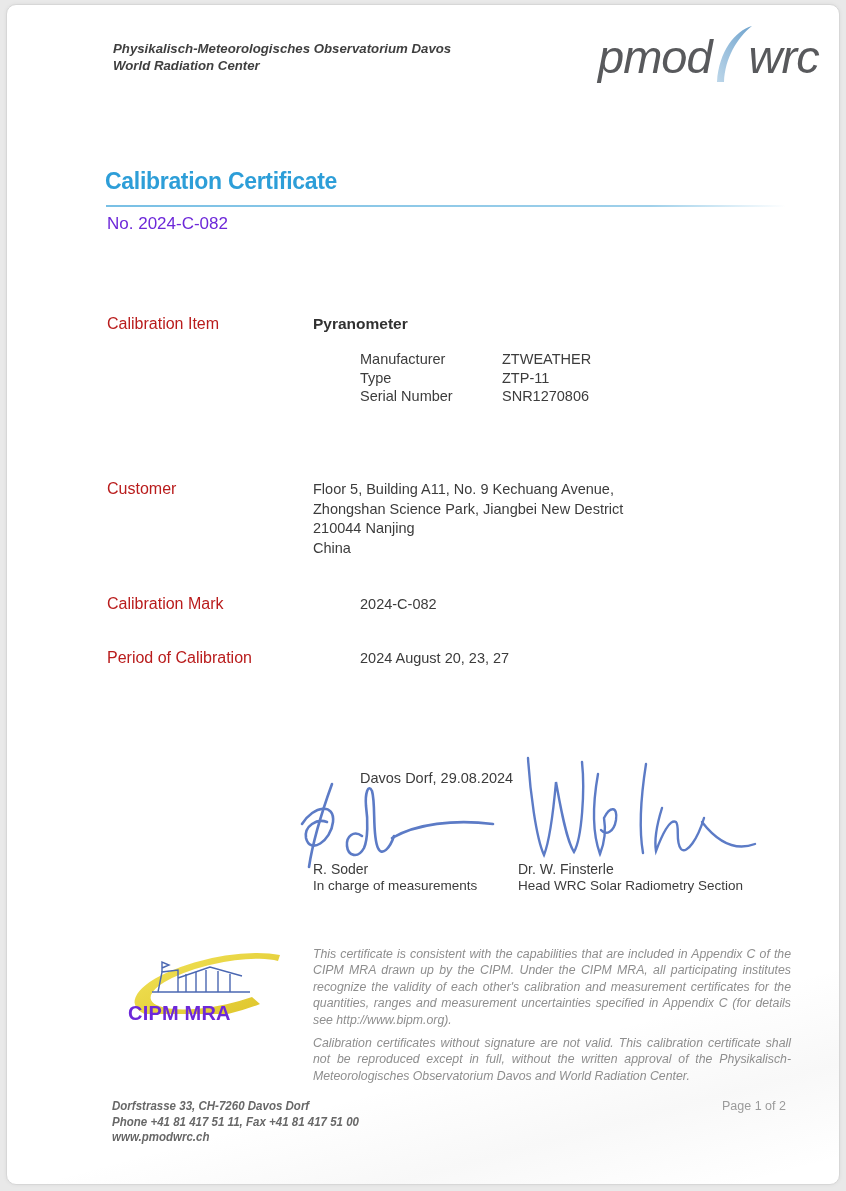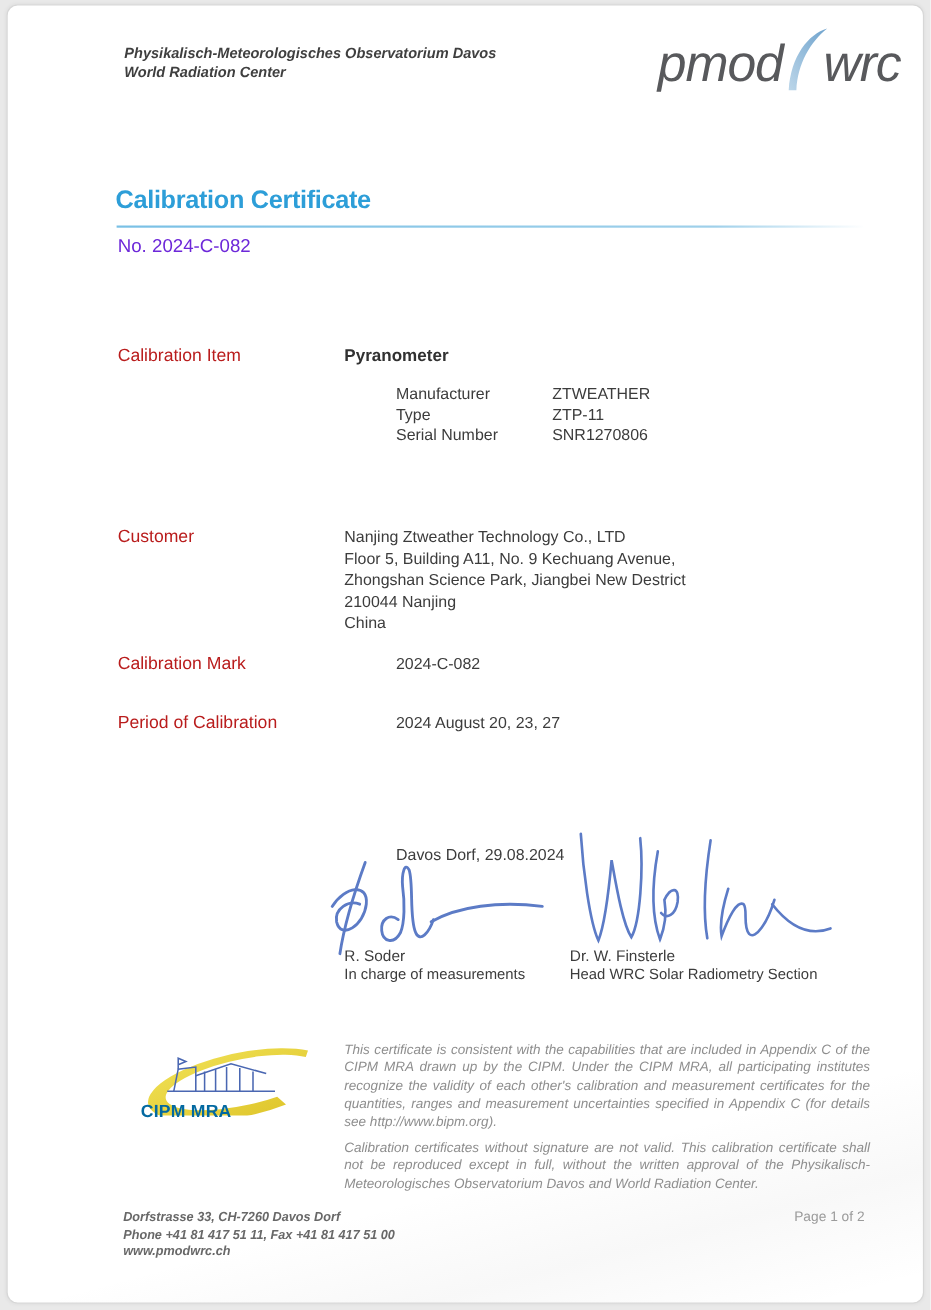--- a/index.html
+++ b/index.html
@@ -110,7 +110,6 @@
 
   <div class="abs sec-label" style="left:107px;top:480px;">Customer</div>
   <div class="abs addr">
-    <div>Nanjing Ztweather Technology Co., LTD</div>
     <div>Floor 5, Building A11, No. 9 Kechuang Avenue,</div>
     <div>Zhongshan Science Park, Jiangbei New Destrict</div>
     <div>210044 Nanjing</div>

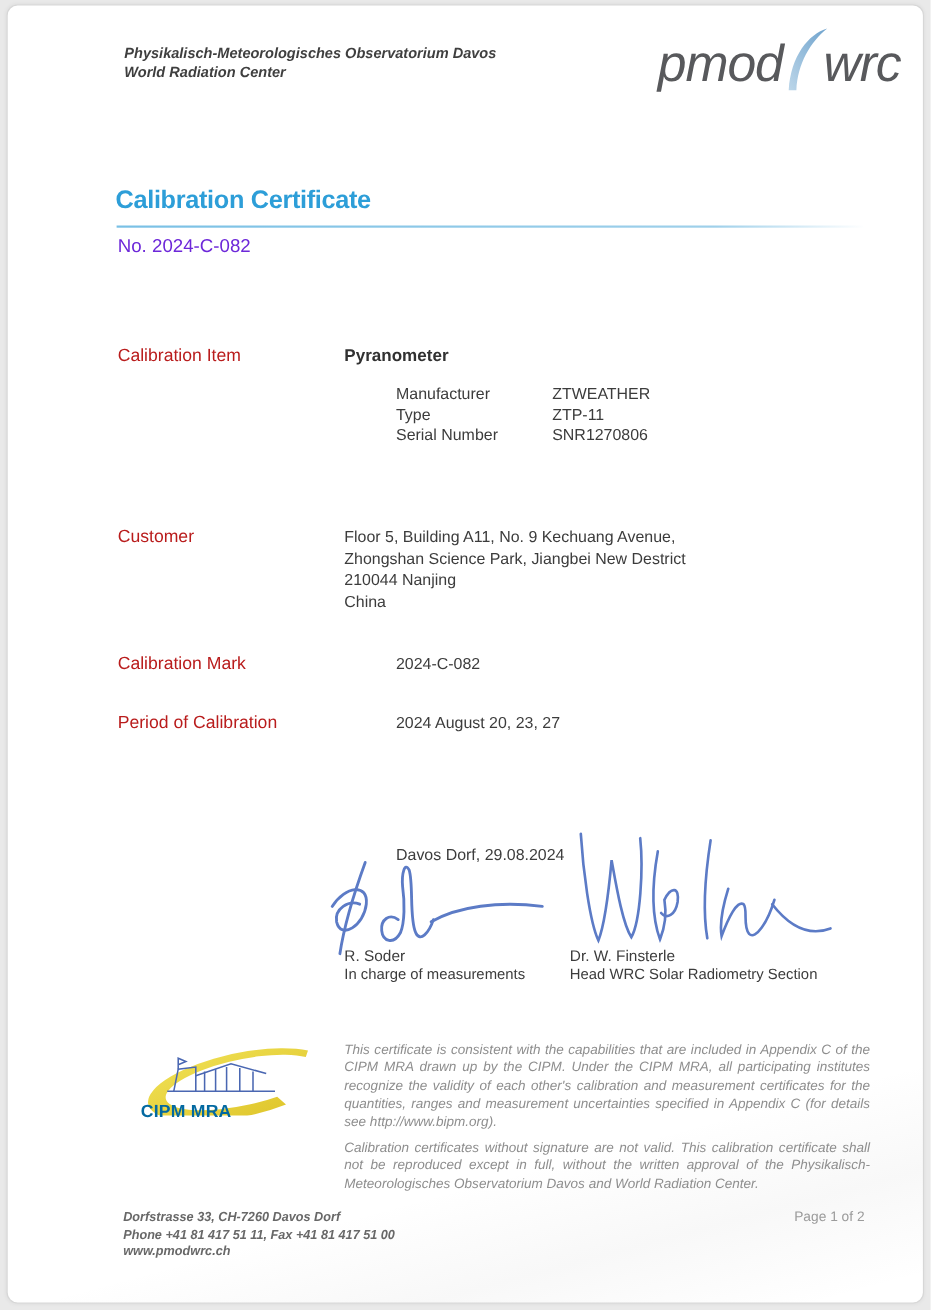--- a/index.html
+++ b/index.html
@@ -52,7 +52,7 @@
   .sig-name{font-size:14px;color:#3c3c3c;}
   .sig-role{font-size:13.5px;color:#3c3c3c;}
 
-  .cipm-text{left:128px;top:1002px;font-size:16px;font-weight:bold;color:#0369a1;letter-spacing:0.2px;}
+  .cipm-text{left:128px;top:1002px;font-size:20px;font-weight:bold;color:#6d28d9;letter-spacing:0.2px;}
   .fineprint{
     left:313px;width:478px;
     font-size:12.3px;font-style:italic;color:#8e8e8e;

-----

[WHAT NEEDS TO BE DONE] Every entry, word for word, should be given again; the pictures are not part of the copy.

[EXPECTED OUTPUT]
--- a/index.html
+++ b/index.html
@@ -110,7 +110,6 @@
 
   <div class="abs sec-label" style="left:107px;top:480px;">Customer</div>
   <div class="abs addr">
-    <div>Nanjing Ztweather Technology Co., LTD</div>
     <div>Floor 5, Building A11, No. 9 Kechuang Avenue,</div>
     <div>Zhongshan Science Park, Jiangbei New Destrict</div>
     <div>210044 Nanjing</div>

--- a/index.html
+++ b/index.html
@@ -52,7 +52,7 @@
   .sig-name{font-size:14px;color:#3c3c3c;}
   .sig-role{font-size:13.5px;color:#3c3c3c;}
 
-  .cipm-text{left:128px;top:1002px;font-size:16px;font-weight:bold;color:#0369a1;letter-spacing:0.2px;}
+  .cipm-text{left:128px;top:1002px;font-size:20px;font-weight:bold;color:#6d28d9;letter-spacing:0.2px;}
   .fineprint{
     left:313px;width:478px;
     font-size:12.3px;font-style:italic;color:#8e8e8e;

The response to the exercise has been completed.